Когда-то казалось, что весь мир трепещет при произнесении имен Ленина и Сталина. Но их время прошло! Ленин и Сталин предали народную веру в себя. Не тем, разумеется, предали, что убивали людей миллионами, а тем, что сами померли. В первый раз, когда Ильич Первый, как называли его диссидентствующие интеллектуалы, двинул кони, народ еще простил. Но вот потом, когда еще и Иосиф Грозный откинул копыта, бедный плебс потерял свою веру. А Аллах, есть он или нет его, все равно бессмертен! Власть его имени надежнее, чем была когда-либо власть Кремля.
— Да, веселая сказочка! Оптимистическая!
— А чего вы хотите?! Очень тяжело для думающего человека быть частью своего народа и состоять на государевой службе одновременно! Чувство стыда изнуряет!
— Не могу вам ничем помочь, уважаемый Али! — ответила я. — Вы человек обстоятельный и масштабный! Чувство стыда я могу испытывать только за саму себя и самых близких… Даже, пожалуй, не за всех близких, а только за одного человека — отца!

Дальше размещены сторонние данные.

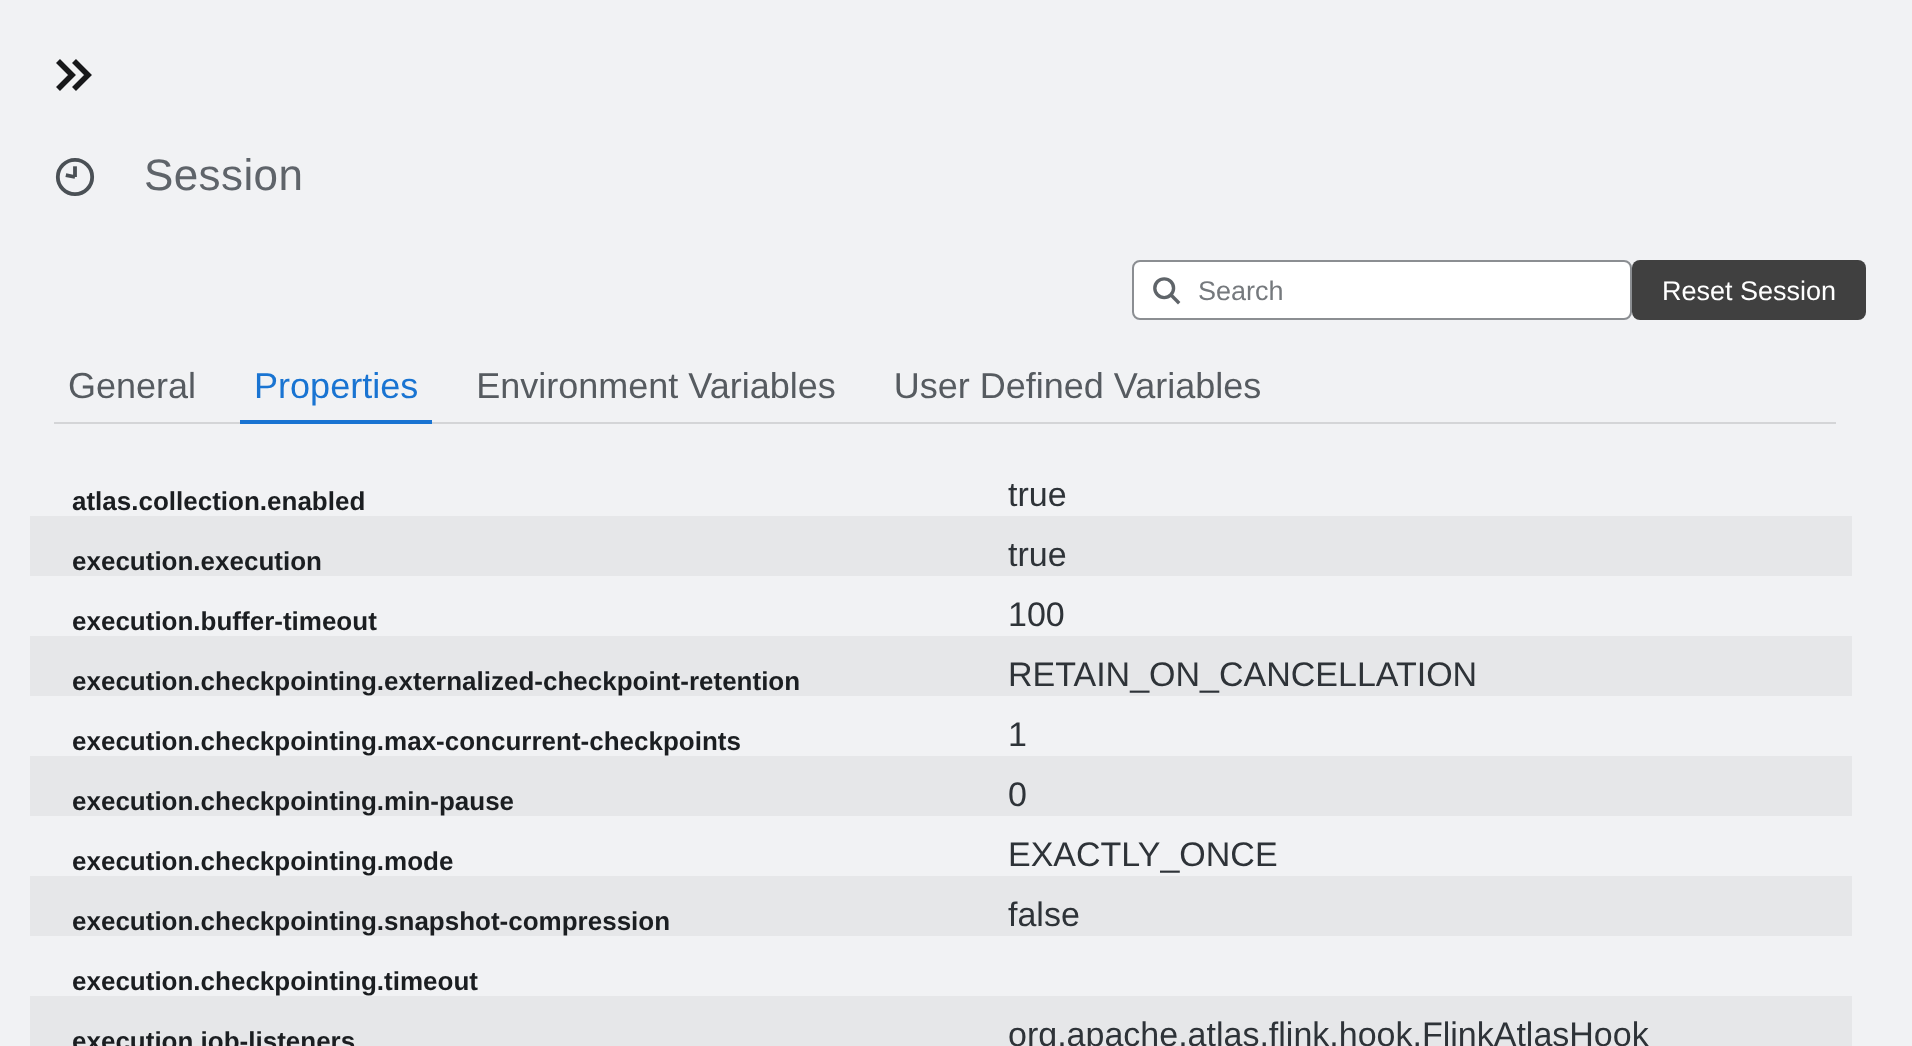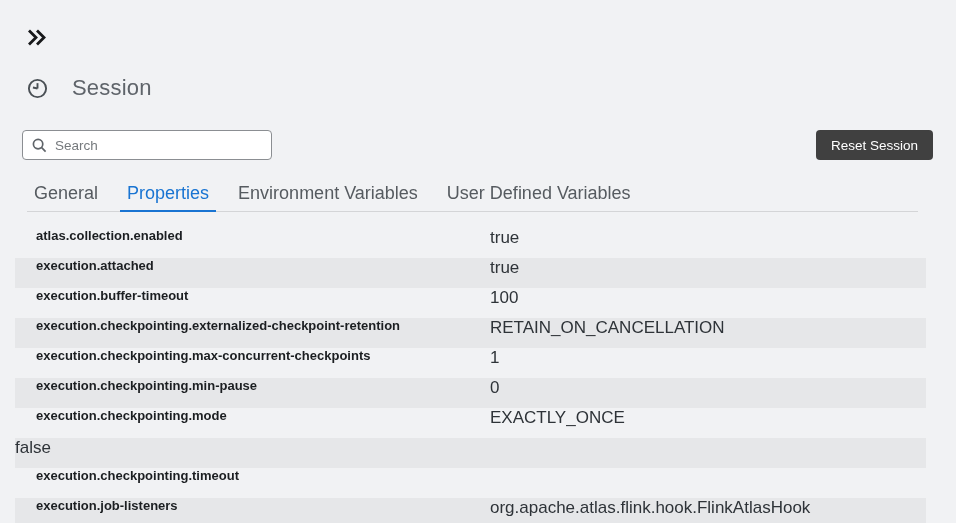--- a/index.html
+++ b/index.html
@@ -25,21 +25,21 @@
   }
   .session-title {
     font-size: 22px;
     font-weight: 400;
     color: #5f646a;
     letter-spacing: 0.2px;
   }
   
   .toolbar {
     margin: 29px 23px 0 22px;
-    display: flex; align-items: center; justify-content: space-between;
+    display: flex; align-items: center; justify-content: flex-end;
   }
   .search-box {
     width: 250px; height: 30px;
     background: #ffffff;
     border: 1px solid #8b8e92;
     border-radius: 4px;
     display: flex; align-items: center;
     padding: 0 9px;
     gap: 8px;
   }
@@ -84,21 +84,22 @@
     color: #1974d2;
     border-bottom-color: #1974d2;
   }
   
   .props-table {
     margin: 16px 30px 0 15px;
   }
   .prop-row {
     height: 30px;
     display: flex;
-    align-items: flex-start;
+    align-items: flex-end;
+    gap: 14px;
   }
   .prop-row:nth-child(even) { background: #e6e7e9; }
   .prop-key {
     width: 475px;
     padding-left: 21px;
     font-size: 13px;
     font-weight: bold;
     color: #1b1e21;
     white-space: nowrap; overflow: hidden;
   }
@@ -152,21 +153,21 @@
     <div class="tab">Environment Variables</div>
     <div class="tab">User Defined Variables</div>
   </div>
 
 <div class="props-table">
     <div class="prop-row">
       <div class="prop-key">atlas.collection.enabled</div>
       <div class="prop-value">true</div>
     </div>
     <div class="prop-row">
-      <div class="prop-key">execution.attached</div>
+      <div class="prop-key">execution.execution</div>
       <div class="prop-value">true</div>
     </div>
     <div class="prop-row">
       <div class="prop-key">execution.buffer-timeout</div>
       <div class="prop-value">100</div>
     </div>
     <div class="prop-row">
       <div class="prop-key">execution.checkpointing.externalized-checkpoint-retention</div>
       <div class="prop-value">RETAIN_ON_CANCELLATION</div>
     </div>
@@ -176,20 +177,21 @@
     </div>
     <div class="prop-row">
       <div class="prop-key">execution.checkpointing.min-pause</div>
       <div class="prop-value">0</div>
     </div>
     <div class="prop-row">
       <div class="prop-key">execution.checkpointing.mode</div>
       <div class="prop-value">EXACTLY_ONCE</div>
     </div>
     <div class="prop-row">
+      <div class="prop-key">execution.checkpointing.snapshot-compression</div>
       <div class="prop-value">false</div>
     </div>
     <div class="prop-row">
       <div class="prop-key">execution.checkpointing.timeout</div>
     </div>
     <div class="prop-row">
       <div class="prop-key">execution.job-listeners</div>
       <div class="prop-value">org.apache.atlas.flink.hook.FlinkAtlasHook</div>
     </div>
   </div>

— У моего народа считается, что власть отца в семье абсолютна. Но реально семья — это мать!
— Слишком сложно для меня. Я не из вашего народа… слава богу… Простите меня, конечно! Но отец был для меня всем. Он знал, как я к нему отношусь. Но это знание не помешало ему умереть в моей душе задолго до своей физической смерти.
Али-Хассан жестом подозвал стюардессу.
— Простите, любезнейшая, а куда вы убрали наше шампанское?
Наклонившаяся к нему девушка ослепительно улыбнулась:
— Я просто не даю ему нагреться, господин Култыгов. Бокалы тоже держатся в холоде. Что подать к шампанскому вам и… вашей спутнице? — Меня тоже одарили белозубой улыбкой.
— Мне — только вино, — ответил Али-Хассан.
— И мне тоже, — поддержала я своего спутника.
— Кстати, — обратился он ко мне, — я, как вы понимаете, работал в российском посольстве в Таиланде, когда познакомился с господином Тао. Думаю, что многие из моих коллег продолжают там работать. Кто-то из них вам помог?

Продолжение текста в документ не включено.